## Task statement:
Read the material below and tally how many lines hold the word "Cabanyal", giving the number and nothing else.

+++

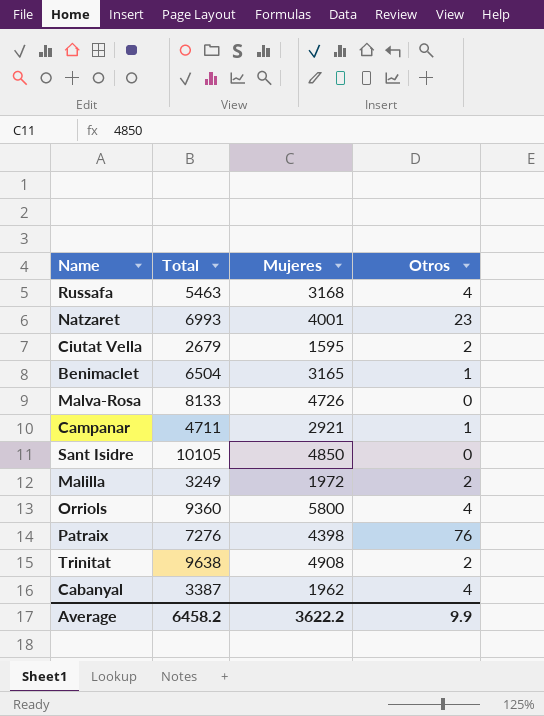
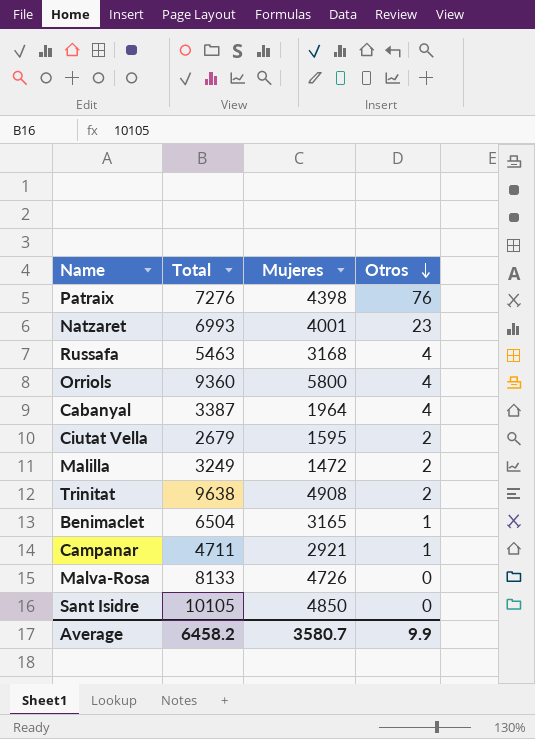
row order: none -> Otros descending
Cabanyal | Mujeres: 1962 -> 1964
Malilla | Mujeres: 1972 -> 1472
Average | Mujeres: 3622.2 -> 3580.7

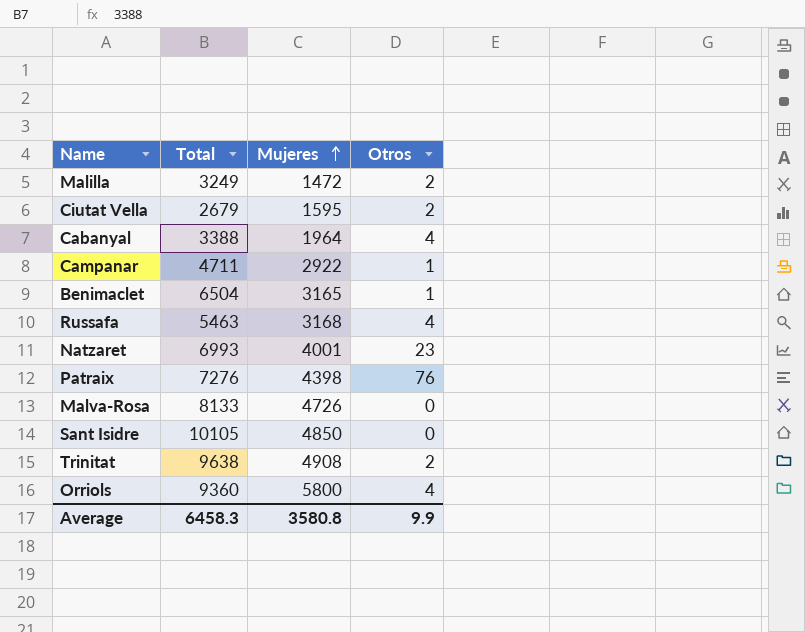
row order: Otros descending -> Mujeres ascending
Cabanyal | Total: 3387 -> 3388
Campanar | Mujeres: 2921 -> 2922
Average | Total: 6458.2 -> 6458.3
Average | Mujeres: 3580.7 -> 3580.8

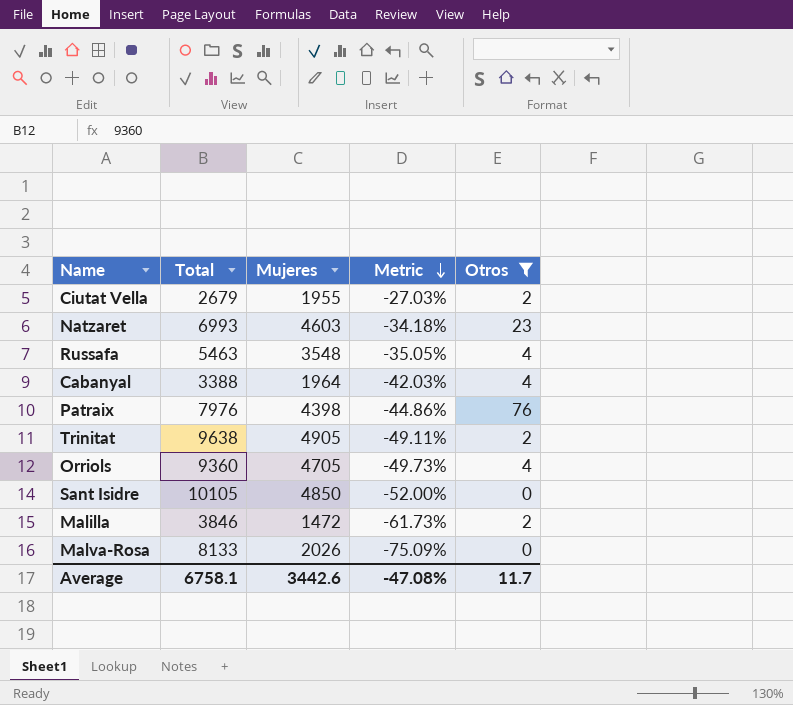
filter: none -> Otros != 1
row order: Mujeres ascending -> Metric descending
column Metric | formula: none -> ([Mujeres] - [Total]) / [Total]
Ciutat Vella | Mujeres: 1595 -> 1955
Natzaret | Mujeres: 4001 -> 4603
Russafa | Mujeres: 3168 -> 3548
Patraix | Total: 7276 -> 7976
Trinitat | Mujeres: 4908 -> 4905
Orriols | Mujeres: 5800 -> 4705
Malilla | Total: 3249 -> 3846
Malva-Rosa | Mujeres: 4726 -> 2026
Average | Total: 6458.3 -> 6758.1
Average | Mujeres: 3580.8 -> 3442.6
Average | Otros: 9.9 -> 11.7

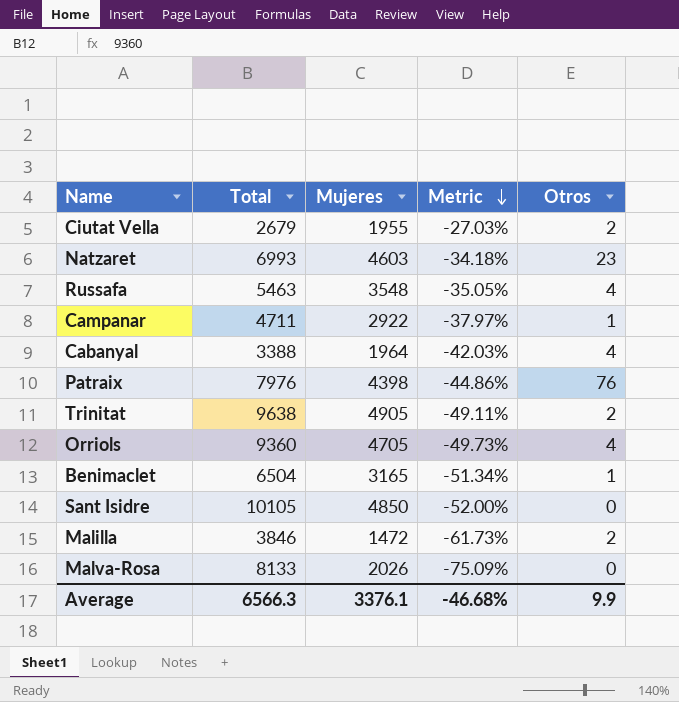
filter: Otros != 1 -> none
Average | Total: 6758.1 -> 6566.3
Average | Mujeres: 3442.6 -> 3376.1
Average | Metric: -47.08% -> -46.68%
Average | Otros: 11.7 -> 9.9

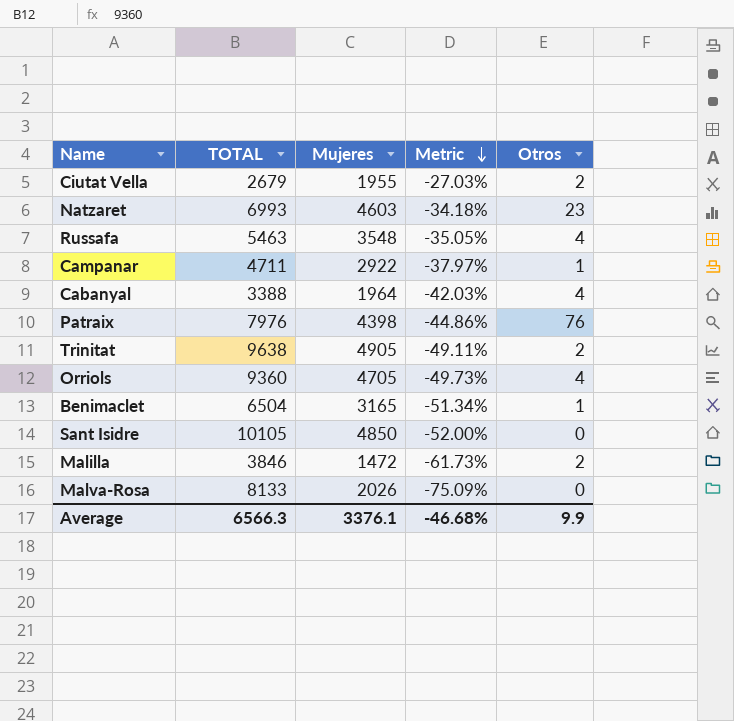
column name: Total -> TOTAL

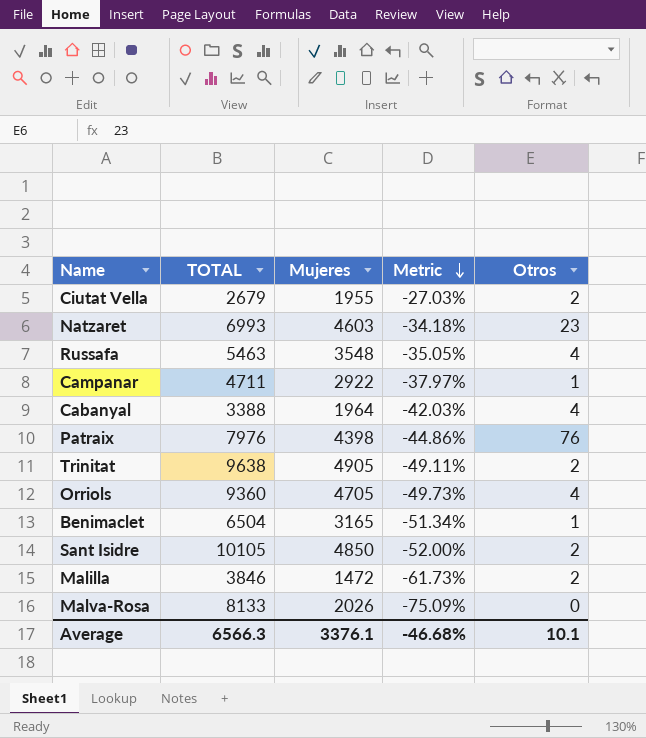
Sant Isidre | Otros: 0 -> 2
Average | Otros: 9.9 -> 10.1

+++

## Solved exercise:
2